Well, it appears that warmer weather has finally found the UK over the past couple of weeks (although I am nervous to say it for fear of driving it away again!). So to celebrate the warmth I thought I'd make ice-cream. I thought it would be nice to make something quite quick and easy and a little cheat-y too but that doesn't mean that this won't be delicious.
Inspired by Kavey's Bloggers Scream for Ice-cream challenge many months ago (July 2012) I have been intending to make no-churn ice-cream for a long time. Using sweetened condensed milk and whipped cream as the base for the ice-cream means that you don't need to churn it to get a smooth, crystal free ice-cream, perfect for people without an ice-cream machine.
Easy No-Churn Banoffee Ice-Cream
300ml whipping cream
200g (half a tin) condensed milk, chilled to speed the freezing process
150g Bonne Maman Confiture de Caramel (or use Nestle's Carnation Caramel)
2 small to medium ripe bananas (or large, depending on taste)
You'll also need a freezer-proof container or two depending on size
- Whip the cream until it reaches the soft peak stage, don't overwhip.
- Whisk in the condensed milk until you have a combined mixture with soft peaks.
- Chop the bananas into the mixture.
- In order to get a caramel swirl you have two options
- if your freezer-proof container is big enough you can pour the banana mixture into the container, then add the caramel and swirl carefully.
- if you're going to be tight on space, swirl the caramel into the mixture in your mixing bowl but then don't mix too much more as you pour it into the container to freeze.
- Freeze for at least three hours or until solid. (I left mine overnight)
Serve with extra caramel (for more luxury) and extra banana (for more health!). If the ice-cream has hardened too much, allow it to soften a little in the fridge or at room temperature to make it scoopable.
I was recently contacted by Fruitdrop - a company who deliver boxes of fruit to workplaces and asked if I wanted to develop a recipe for them. I used bananas to make my ice-cream. They delivered one of their fruit boxes to my house (although the driver looked most confused - he said he'd never delivered to a residential property before!) and were very accommodating about having to work around me leaving the house at a rather early hour.
A Fruitdrop fruit box - with rubbish lighting - sorry!
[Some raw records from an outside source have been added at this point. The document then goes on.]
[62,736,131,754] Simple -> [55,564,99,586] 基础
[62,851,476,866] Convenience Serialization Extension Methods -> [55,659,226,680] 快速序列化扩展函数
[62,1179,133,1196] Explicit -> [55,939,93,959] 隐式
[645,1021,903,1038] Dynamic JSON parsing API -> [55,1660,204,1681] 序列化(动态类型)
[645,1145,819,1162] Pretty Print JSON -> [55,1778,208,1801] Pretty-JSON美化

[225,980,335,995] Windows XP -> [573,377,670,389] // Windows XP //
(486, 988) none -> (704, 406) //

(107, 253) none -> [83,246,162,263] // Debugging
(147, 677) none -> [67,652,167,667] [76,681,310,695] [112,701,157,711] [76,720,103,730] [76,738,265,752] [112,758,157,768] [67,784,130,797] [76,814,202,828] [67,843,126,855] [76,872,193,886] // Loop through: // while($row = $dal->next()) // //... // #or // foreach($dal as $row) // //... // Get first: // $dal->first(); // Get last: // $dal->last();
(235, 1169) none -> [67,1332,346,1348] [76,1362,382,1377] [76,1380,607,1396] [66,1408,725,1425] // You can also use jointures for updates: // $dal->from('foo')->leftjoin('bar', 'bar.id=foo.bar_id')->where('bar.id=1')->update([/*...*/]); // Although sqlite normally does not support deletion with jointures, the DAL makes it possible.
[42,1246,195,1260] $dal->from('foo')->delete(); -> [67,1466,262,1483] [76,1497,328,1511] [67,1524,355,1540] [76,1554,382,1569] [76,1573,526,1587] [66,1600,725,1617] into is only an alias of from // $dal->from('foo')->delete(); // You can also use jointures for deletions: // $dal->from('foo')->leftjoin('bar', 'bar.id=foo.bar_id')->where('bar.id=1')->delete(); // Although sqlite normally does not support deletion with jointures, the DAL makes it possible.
I wasn't asked to review the contents of the box, but actually, I want to. As well as being very helpful to work with the quality of the fruit in the box was very high indeed - all of the fruit was fresh and unblemished - it had obviously been packed and transported with care (including nectarines!) and I think the quality was probably better than equivalent supermarket fruit. The box contents were as follows: 16 bananas, six pink lady apples, ten satsumas, two nectarines, three peaches, four gala apples, six packham pears and a huge bunch of grapes. The nectarines, peaches and pears were under-ripe, but this is understandable given that they cannot be transported ripe and given a couple of days would have been fine. You can find out more about Fruitdrop boxes for offices here - there is pricing information and I think my box was a 'Seasonal' one.
Selection of fruit from the box
As I'm not such a fruit bat that I could have eaten all of the fruit before it went off I took the box to work to share with colleagues and quite a number of them commented about the high quality of the fruit. They were also very pleased to have a refreshing change from cakes!!! Sadly the organisation I work for does not have the capacity to take this idea on, but if it did I'm sure it'd be well received.
Thank you to Fruitdrop and Alice for the box.
This is a sponsored post, however I was not required to write a positive review; all views expressed are my own (or my colleagues'!).